Des nombreuses auditions auxquelles il a procédé en 1993 avant de remettre ses conclusions à M. Jacques Toubon, votre rapporteur a retiré le sentiment qu'il manquait actuellement aux associations, et dans une moindre mesure aux collectivités locales, un partenaire unique susceptible de relayer leurs préoccupations auprès des pouvoirs publics. La « Fondation du patrimoine » pourrait jouer ce rôle de porte-parole des acteurs du patrimoine auprès de l'État. Il lui serait en effet possible de réunir et d'agréger les différentes demandes et suggestions, de mettre en valeur les difficultés rencontrées, d'en réaliser la synthèse, et de retransmettre ces informations ou revendications auprès de la direction du patrimoine. L'audience et la force de persuasion exercée par diverses associations auprès des pouvoirs publics ne pourraient s'en trouver que renforcées.

3. Permettre aux particuliers et aux entreprises d'exprimer leur élan en faveur du patrimoine

Les journées du patrimoine qui se sont déroulées en septembre dernier ont, une nouvelle fois, démontré l'engouement de nos concitoyens pour les témoignages du passé. Près de sept millions de visiteurs se sont pressés aux portes des monuments historiques, palais, bibliothèques, châteaux ou demeures ouverts au public pour cette circonstance.

On estime aujourd'hui que près de cinquante mille personnes versent une cotisation aux quelque six mille associations oeuvrant en France en faveur du patrimoine. Si l'on compare ce chiffre à celui des adhérents du National Trust (2,2 millions de personnes), il y a fort à penser que le patrimoine français n'a pas encore réussi à mobiliser l'ensemble des particuliers sensibles à cette cause.

Ce sentiment est corroboré par les résultats d'un sondage réalisé par l'Institut Louis-Harris en juillet 1993. Il révèle que 34 % des Français seraient prêts à contribuer à l'action d'organismes chargés de recueillir des fonds pour la préservation et la mise en valeur du patrimoine, dont 19 % par le versement de cotisations ou de dons.

La « Fondation du patrimoine », qui permettra aux particuliers, aux collectivités publiques ou aux entreprises d'adhérer à la cause qu'elle défend en versant une cotisation annuelle, devrait être l'instrument de cette mobilisation nationale.

La contribution des particuliers à la cause commune pourra également prendre la forme de dons ou de legs, ou encore celle de services rendus bénévolement. On rappellera que l'inventaire général, lancé par André Malraux en 1964, a reposé à ses débuts sur la participation de près de 2.200 bénévoles. Outre-manche, 28.000 personnes prêtent aujourd'hui bénévolement main forte au National Trust, pour l'équivalent de 1,6 million d'heures de travail.

La « Fondation du patrimoine » pourra enfin servir de réceptacle au mécénat des entreprises.

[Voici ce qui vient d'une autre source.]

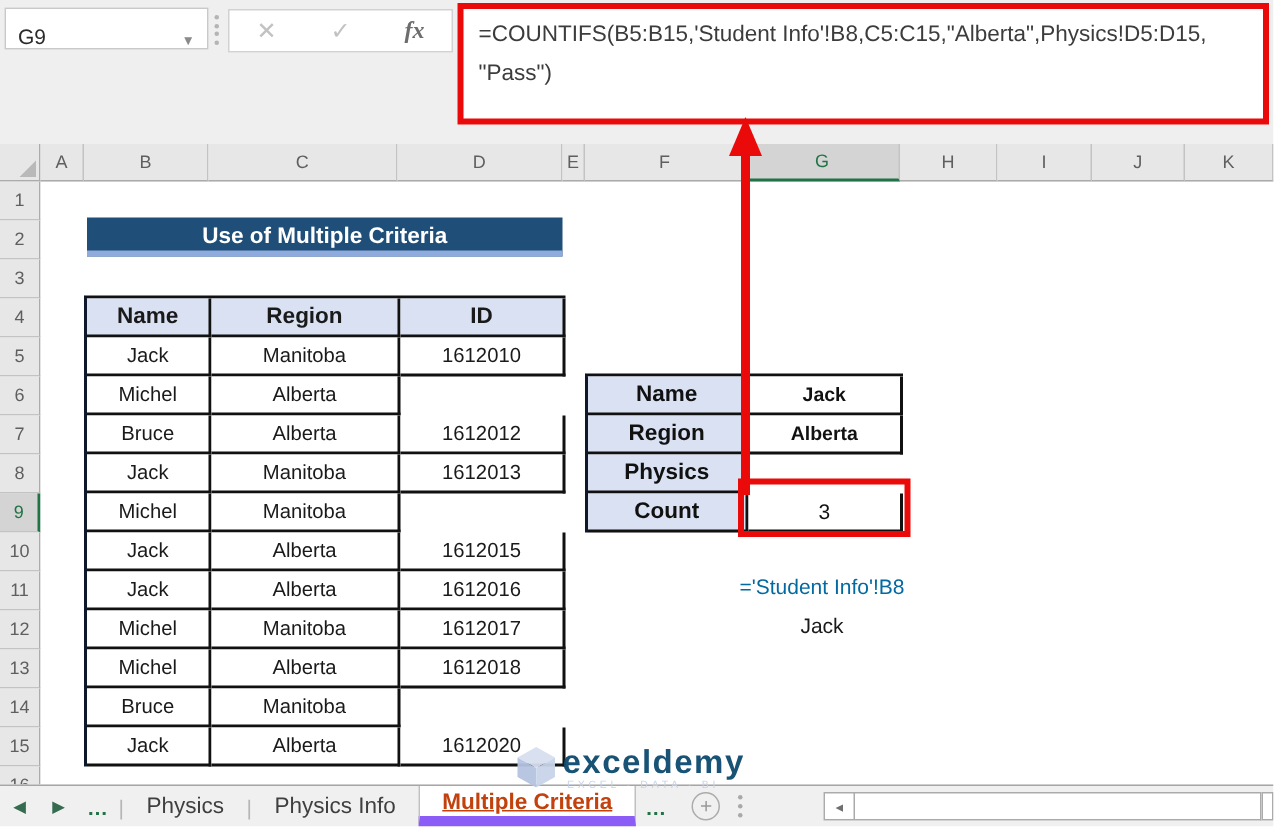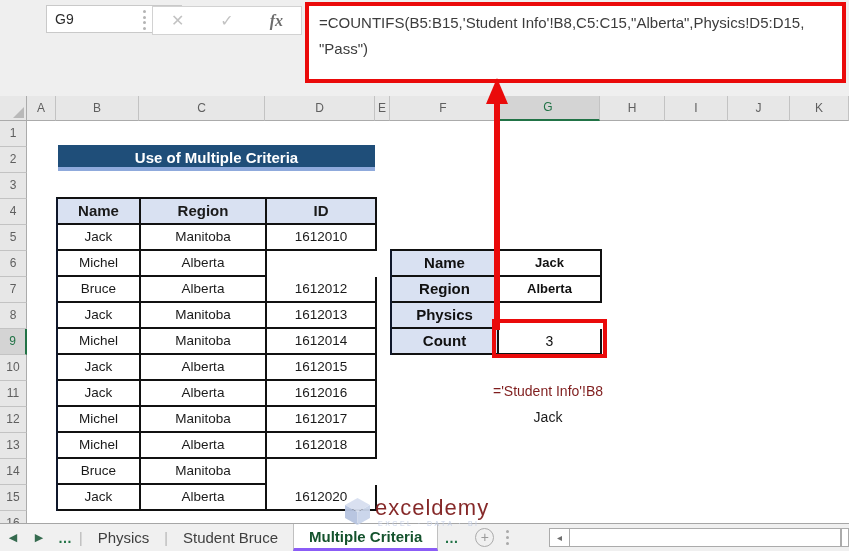--- a/index.html
+++ b/index.html
@@ -2,21 +2,21 @@
 <html><head>
 <meta charset="utf-8">
 <style>
   * { margin:0; padding:0; box-sizing:border-box; }
   html,body { width:849px; height:551px; overflow:hidden; }
   body { font-family:"Liberation Sans", sans-serif; position:relative; background:#fff; }
 
   
   .topbar { position:absolute; left:0; top:0; width:849px; height:96px; background:#EFEFEF; }
   .name-box { position:absolute; left:3px; top:5px; width:136px; height:28px; background:#fff;
-    border:1px solid #C9C9C9; display:flex; align-items:center; padding:0 8px;margin-left:43px; }
+    border:1px solid #C9C9C9; display:flex; align-items:flex-end; padding:0 8px; }
   .name-box .nb-text { font-size:14px; color:#2b2b2b; flex:1; }
   .name-box .nb-caret { color:#8a8a8a; font-size:9px; }
   .drag-dots { position:absolute; left:140px; top:10px; width:8px; height:20px; display:flex;
     flex-direction:column; justify-content:space-between; align-items:center; }
   .drag-dots i { width:3px; height:3px; border-radius:50%; background:#B4B4B4; }
   .fx-box { position:absolute; left:152px; top:6px; width:150px; height:29px; background:#fff;
     border:1px solid #D2D2D2; display:flex; align-items:center; justify-content:space-around; }
   .fx-box .ic-cancel { color:#C2C2C2; font-size:16px; }
   .fx-box .ic-enter { color:#C2C2C2; font-size:16px; }
   .fx-box .ic-fx { color:#6d6d6d; font-size:16px; font-style:italic; font-family:"Liberation Serif",serif; font-weight:bold; }
@@ -53,40 +53,40 @@
     text-align:center; line-height:24px; background:#fff; }
   .clabel { width:107px; background:#D9E1F2; font-weight:bold; font-size:15px; color:#111; }
   .cvalue { width:103px; font-weight:bold; font-size:13px; color:#111; }
   #criteria-table .trow:last-child .cvalue { font-weight:normal; font-size:14px; }
 
   .red-box { position:absolute; left:492px; top:319px; width:115px; height:39px; border:4px solid #EA0A0A; z-index:8; }
   .arrow-shaft { position:absolute; left:494px; top:102px; width:6px; height:228px; background:#EA0A0A; z-index:7; }
   .arrow-head { position:absolute; left:486px; top:78px; width:0; height:0;
     border-left:11px solid transparent; border-right:11px solid transparent; border-bottom:26px solid #EA0A0A; z-index:7; }
 
-  .ref-formula { position:absolute; left:448px; top:383px; width:200px; text-align:center; font-size:14px; color:#7f1d1d; }
+  .ref-formula { position:absolute; left:448px; top:383px; width:200px; text-align:center; font-size:14px; color:#0369a1; }
   .ref-result { position:absolute; left:448px; top:409px; width:200px; text-align:center; font-size:14px; color:#1a1a1a; }
 
   
   .watermark { position:absolute; left:344px; top:497px; display:flex; align-items:flex-start; gap:4px;
     z-index:20; pointer-events:none; opacity:.95; }
   .wm-text { display:flex; flex-direction:column; }
-  .wm-brand { font-size:22px; font-weight:normal; color:#7f1d1d; line-height:22px; letter-spacing:1px; }
+  .wm-brand { font-size:22px; font-weight:bold; color:#0c4a6e; line-height:22px; letter-spacing:1px; }
   .wm-tagline { font-size:7px; color:#C6D0E6; letter-spacing:2.5px; margin-top:1px; padding-left:3px; }
 
   
   .tabbar { position:absolute; left:0; top:523px; width:849px; height:28px; background:#F0F0F0;
     border-top:1px solid #A6A6A6; display:flex; align-items:stretch; }
   .tab-nav { width:26px; display:flex; align-items:center; justify-content:center; }
   .tab-nav span { font-size:11px; color:#356b4f; }
   .tab-ellipsis { display:flex; align-items:center; padding:0 6px; color:#217346; font-weight:bold; font-size:14px; letter-spacing:1px; }
   .tabsep { display:flex; align-items:center; color:#B5B5B5; font-size:14px; }
   .tab { display:flex; align-items:center; padding:0 15px; font-size:15px; color:#3f3f3f; cursor:default; }
-  .tab.active { background:#fff; color:#14532d; font-weight:bold; border-left:1px solid #C0C0C0;
-    border-right:1px solid #C0C0C0; border-bottom:3px solid #8b5cf6; }
+  .tab.active { background:#fff; color:#c2410c; font-weight:bold; border-left:1px solid #C0C0C0;
+    border-right:1px solid #C0C0C0; border-bottom:7px solid #8b5cf6;text-decoration:underline; }
   .plus-circle { width:19px; height:19px; border:1.5px solid #ABABAB; border-radius:50%; color:#9a9a9a;
     font-size:14px; line-height:16px; text-align:center; align-self:center; margin-left:10px; }
   .tab-dots { display:flex; flex-direction:column; justify-content:center; gap:3px; margin-left:12px; }
   .tab-dots i { width:3px; height:3px; border-radius:50%; background:#A9A9A9; }
 
   .h-scrollbar { position:absolute; left:549px; top:528px; width:292px; height:19px; background:#F1F1F1;
     display:flex; align-items:stretch; }
   .sb-arrow { width:21px; background:#fff; border:1px solid #ABABAB; display:flex; align-items:center; justify-content:center;
     color:#6f6f6f; font-size:10px; }
   .sb-thumb { flex:1; background:#fff; border:1px solid #ABABAB; border-left:none; }
@@ -175,21 +175,20 @@
       <div class="tcell">1612012</div>
     </div>
     <div class="trow">
       <div class="tcell">Jack</div>
       <div class="tcell">Manitoba</div>
       <div class="tcell">1612013</div>
     </div>
     <div class="trow">
       <div class="tcell">Michel</div>
       <div class="tcell">Manitoba</div>
-      <div class="tcell">1612014</div>
     </div>
     <div class="trow">
       <div class="tcell">Jack</div>
       <div class="tcell">Alberta</div>
       <div class="tcell">1612015</div>
     </div>
     <div class="trow">
       <div class="tcell">Jack</div>
       <div class="tcell">Alberta</div>
       <div class="tcell">1612016</div>
@@ -256,21 +255,21 @@
       <span>◀</span>
     </div>
   <div class="tab-nav">
       <span>▶</span>
     </div>
   <div class="tab-ellipsis">…</div>
   <div id="sheet-tabs" style="display:flex;align-items:stretch;">
       <div class="tabsep">|</div>
       <div class="tab">Physics</div>
       <div class="tabsep">|</div>
-      <div class="tab">Student Bruce</div>
+      <div class="tab">Physics Info</div>
       <div class="tab active">Multiple Criteria</div>
     </div>
   <div class="tab-ellipsis">…</div>
   <div class="plus-circle">+</div>
   <div class="tab-dots">
       <i></i>
       <i></i>
       <i></i>
     </div>
 </div>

Plusieurs possibilités leur seront offertes qui correspondent à des niveaux d'engagement différents. Le statut de fondateur sera réservé aux quelques entreprises qui choisiront de s'investir durablement au sein de la future « Fondation ». En contrepartie de leur engagement, le projet de loi garantit aux quelques entreprises fondatrices la maîtrise du pouvoir de décision au sein du conseil d'administration. Les entreprises pourront également, au même titre que les particuliers, devenir membres de la « Fondation du patrimoine », en versant une cotisation annuelle. Elles pourront enfin effectuer de simples dons à la fondation et bénéficier dans ce cadre des avantages fiscaux prévus à l'article 238 bis du code général des impôts.

* 1 Commissions régionales du patrimoine historique, archéologique et ethnologique.